A shot of a pile of dirt with varying debris of sticks, dirt, leaves and other organic matter with a moss-covered fence in the background.
Move your compost based on whether it can receive partial shade.

If all else fails, your heaps might be in a bad spot for efficient composting. Compost needs partial shade to thrive—too much or too little sunlight causes issues with the microorganisms and small creatures that live inside it. Sometimes a simple relocation fixes bad smells.

If you live in a rainy climate, you’ll want to decompose under cover so the material doesn’t get too wet. Evergreen trees, garden structures, and bins help protect them from excess moisture. If you live in a hot and dry climate, shady conditions are beneficial, especially during the afternoon’s intense heat. 

Relocate your pile by taking chunks of it with a pitchfork from the old site to the new one. Do so until you rearrange all parts to make a new heap. If there’s black, crumbly compost on the bottom of the old site, use it as mulch or fertilizer!
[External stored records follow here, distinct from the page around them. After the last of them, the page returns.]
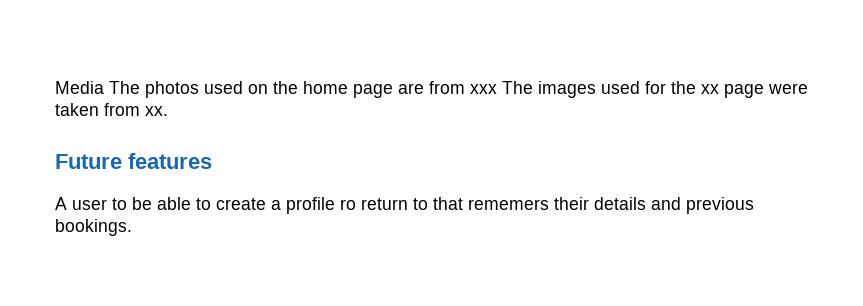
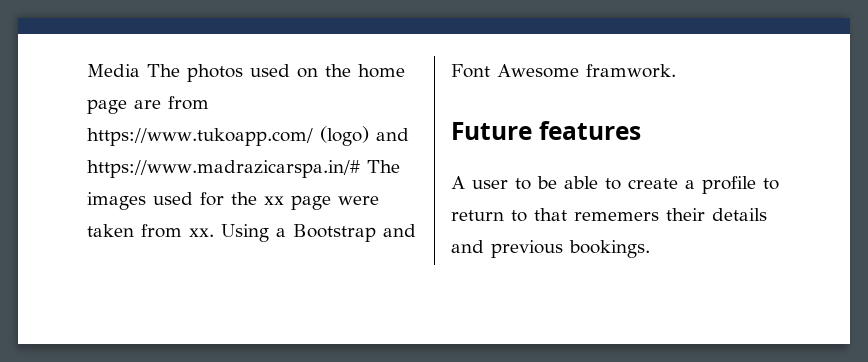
- Media The photos used on the home page are from xxx The images used for the xx page were taken from xx.
+ Media The photos used on the home page are from https://www.tukoapp.com/ (logo) and https://www.madrazicarspa.in/# The images used for the xx page were taken from xx. Using a Bootstrap and Font Awesome framwork.
- A user to be able to create a profile ro return to that rememers their details and previous bookings.
+ A user to be able to create a profile to return to that rememers their details and previous bookings.

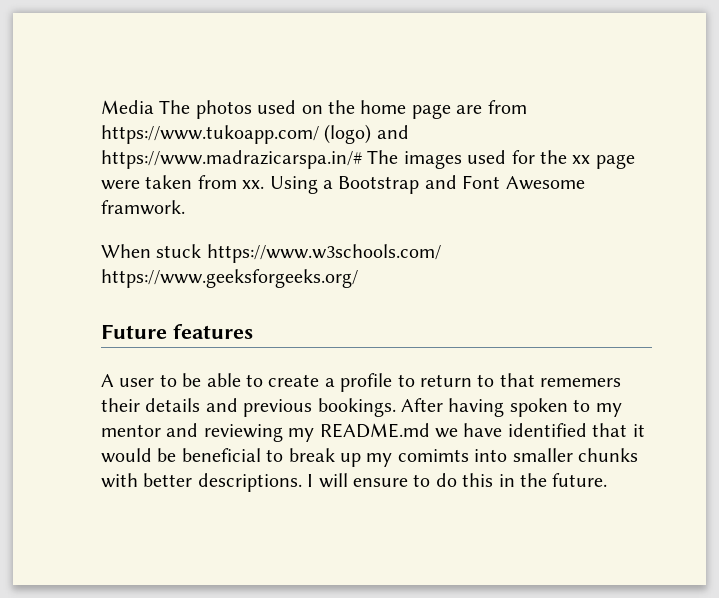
+ When stuck https://www.w3schools.com/ https://www.geeksforgeeks.org/
+ After having spoken to my mentor and reviewing my README.md we have identified that it would be beneficial to break up my comimts into smaller chunks with better descriptions. I will ensure to do this in the future.

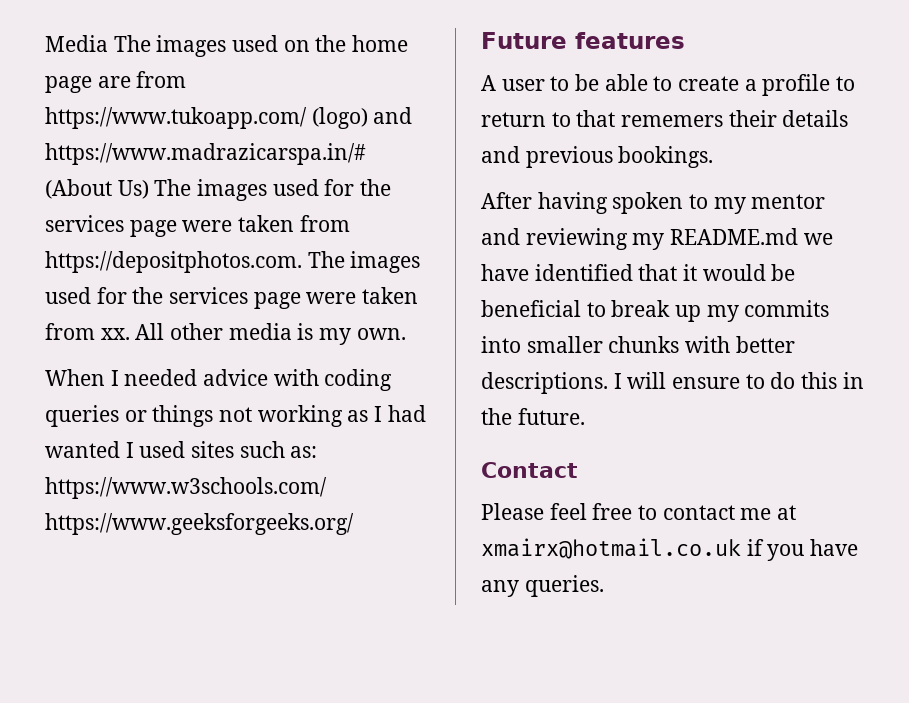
- Media The photos used on the home page are from https://www.tukoapp.com/ (logo) and https://www.madrazicarspa.in/# The images used for the xx page were taken from xx.
+ Media The images used on the home page are from https://www.tukoapp.com/ (logo) and https://www.madrazicarspa.in/# (About Us) The images used for the services page were taken from https://depositphotos.com. The images used for the services page were taken from xx.
- Using a Bootstrap and Font Awesome framwork.
- When stuck https://www.w3schools.com/ https://www.geeksforgeeks.org/
+ All other media is my own.
+ When I needed advice with coding queries or things not working as I had wanted I used sites such as: https://www.w3schools.com/ https://www.geeksforgeeks.org/
- A user to be able to create a profile to return to that rememers their details and previous bookings. After having spoken to my mentor and reviewing my README.md we have identified that it would be beneficial to break up my comimts into smaller chunks with better descriptions.
+ A user to be able to create a profile to return to that rememers their details and previous bookings.
+ After having spoken to my mentor and reviewing my README.md we have identified that it would be beneficial to break up my commits into smaller chunks with better descriptions.
+ Contact
+ Please feel free to contact me at xmairx@hotmail.co.uk if you have any queries.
Ready compost collects at the bottom naturally

Step 5: Monitor For Changes

A focused shot of moist dirt partially dug with various debris such as sticks, brown grass, green vegetable waste.
Check your mounds at least once a week.

A good rule for composting is to check on your mounds at least once a week. If you’re making hot compost, you can check daily when you turn them. If you still notice rotten, bad smells, check for the three root causes above, then complete steps one through four as necessary. You can never completely ruin your compost—it usually just needs a little love to start again. 

While harvesting compost, leave a little bit of the finished product behind. It’ll act as an inoculant for any new mounds you form, and help keep acrid smells away in the future. Keep encouraging those beneficial microbes, worms, and fly larvae so you’ll never have a rotten pile again!